第13話 悪の狙い
第13話
「君にとって、そんなに天空神が大切なのかい?」
「当たり前だろ。俺の大切な彼女だから」
「まあ、君たちが私のいる場所を見つけるまで、天空神は絶対に返さないぞ」
天川神は悔やむ。
「そんなに返して欲しければ、君が人質になれ」
「俺は、天空神ちゃんの為なら何でもする」
デイバーはニヤリと笑う。するとデイバーは
「さらば」
と言って、煙の様に消えていった。天空神が攫われてから1週間が経つ。
「天空神ちゃん、無事だと良いな」
「無事だよ。きっと」
「そうだね」
天川神は、天空神の無事を祈り続けていた。その後、デイバーの屋敷では。
「天川神が君の事を探しているよ。まあ、どんなに探しても天空神は絶対に見つからないさ」
デイバーは水晶玉を見て、大きな笑い声をあげていた。天空神はデイバーを横目で見る。そしてデイバーは、何か悪いことを企みながら、天の国に伝言を伝えようとしていた。その時、天空神はキツく縛られていた縄を解いて走り、思いっきりデイバーを地面に押し倒す。
「天川神様、助けて下さい」
「天空神ちゃん。今何処にいるの?」
「デイバーの屋敷です」
「分かった。すぐに行くね」
その時。
「良くもバラしたな、天空神」
デイバーは天空神に近づく。
「天様。天空神ちゃんは、デイバーの屋敷にいます」
「分かった。皆んな、屋敷に行くぞ」
「はい」
全員の神は、大急ぎでデイバーの屋敷に向かう。天川神様は勢い良く屋敷の扉を開ける。
「天空神ちゃん」
「天川神様」
天空神は叫ぶ。
「動くな。動いたら、天空神の命は無いぞ」
そう言ってデイバーは、自分の胸方に天空神を抱き寄せ、天空神の顔の前に光る刀を向ける。

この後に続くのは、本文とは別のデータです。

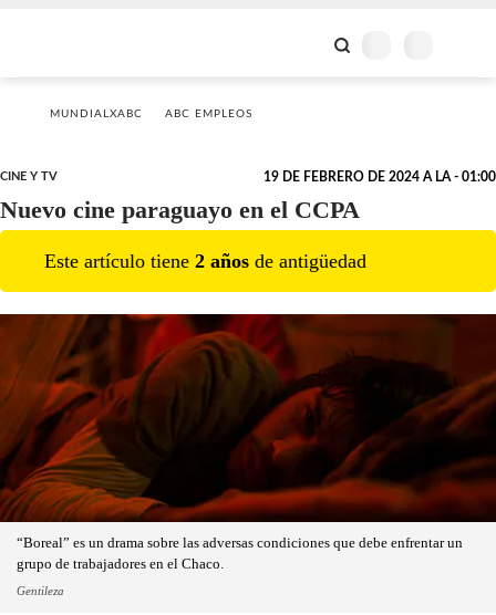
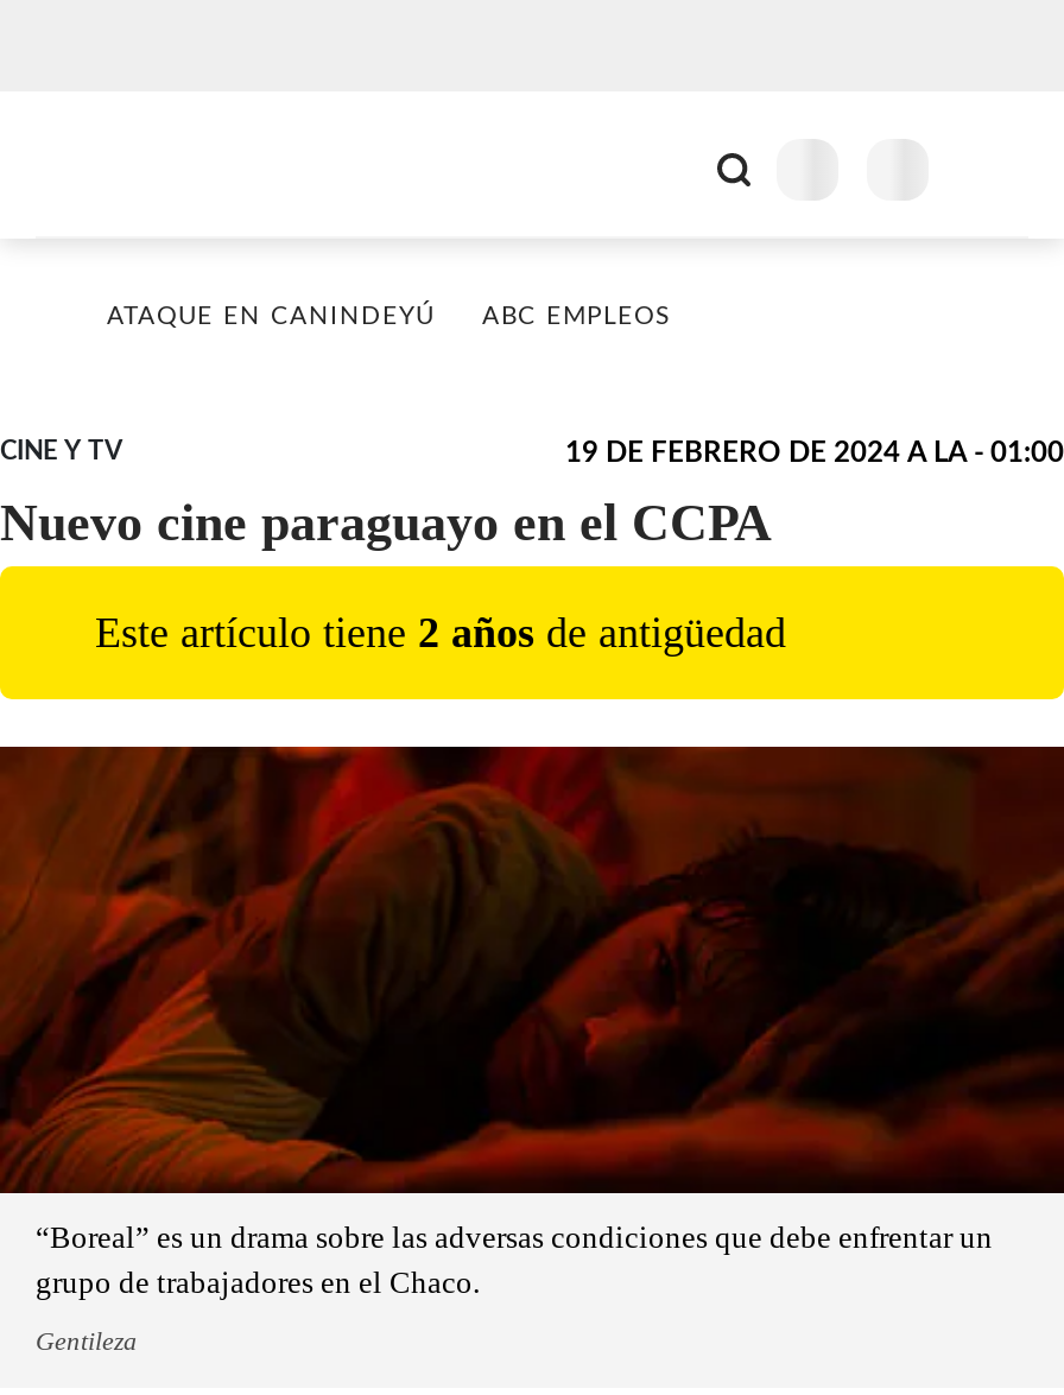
[50,108,143,119] MUNDIALXABC -> [107,305,435,329] ATAQUE EN CANINDEYÚ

「お願いだ。天空神ちゃんを離してくれ。天空神ちゃんの代わりに、俺が人質になる」
デイバーは普段の様にニヤリと笑うと、天空神をそっと離した。
「天川神様」
「天空神ちゃん」
2人はダッシュで走り、お互いに強く抱きしめ合う。
「天川神。私の元へ来い」
「天川神様」
「大丈夫だよ、天空神ちゃん」
天川神は安心させる様に天空神の手を握り、立ち上がる。天川神はデイバーと一緒に、煙の様に消えていった。
「天川神様・・・」
天空神はしゅんとする。
「彼なら大丈夫だよ。だから、安心して」
天星神は天空神の肩に優しく手を置く。
「はい」
#天川神とデイバーは、とても薄暗くて長い通路を歩いていた。
「こっちだ。着いて来い」
デイバーは天川神をある部屋に案内し、天川神が部屋に入った事を確認すると、扉を閉めた。
「まさか、神全員で助けに来るとはな。中々やるな」
デイバーは苦笑いをし、小さく鼻で笑う。
「俺1人より、全員の方が探しやすいと思ってさ」
するとデイバーは、少し間を開け、口を開く。
「そう言えば、君と天空神の実力は同じ位かい?」
「実力は、天空神ちゃんの方が結構強い」
「レベルは一緒ぐらいなのか?」
「大体、一緒くらい」
「敵をもっと強くしないとな」
デイバーは、聞こえないくらいの声で言うが、丸聞こえだろう。
「敵を操ってるんだよな?」
「何故それを知っている?」
「デスを倒す時に、色々と調べたんだ」
「そこで知ったんだな?」
「うん」
「デスは強かっただろ?私の手下だったから」
デイバーはまるで、自慢する様に言う。
「確かに強かった」
「あの子の正体、分かったか?」
「ああ。天米神って言う神の弟だったよ」
「その天米神と言う神がデスを倒したんだな。良く出来るな、弟なのに」
「確かに。俺だったら絶対出来ない」
#天空神は、天川神を助ける作戦を山ほど考えていた。すると天空神の目の前に、屋敷に繋がる薄ピンク色の水晶玉を見つけた。
「あれ、何だろう?」
天空神は不思議そうに水晶に触れる。その瞬間、体がグッと前に押し出され、屋敷に入った。
「此処に繋がる通路なんてあったんだ」
天空神は驚きながら、天川神のいる場所を探した。数分後、天空神は天川神を発見した。
「天空神ちゃん」
「天川神様、逃げましょう」
天空神と天川神と手を優しく繋ぎ、デイバーに背を見せる様にして走って行ったのだった。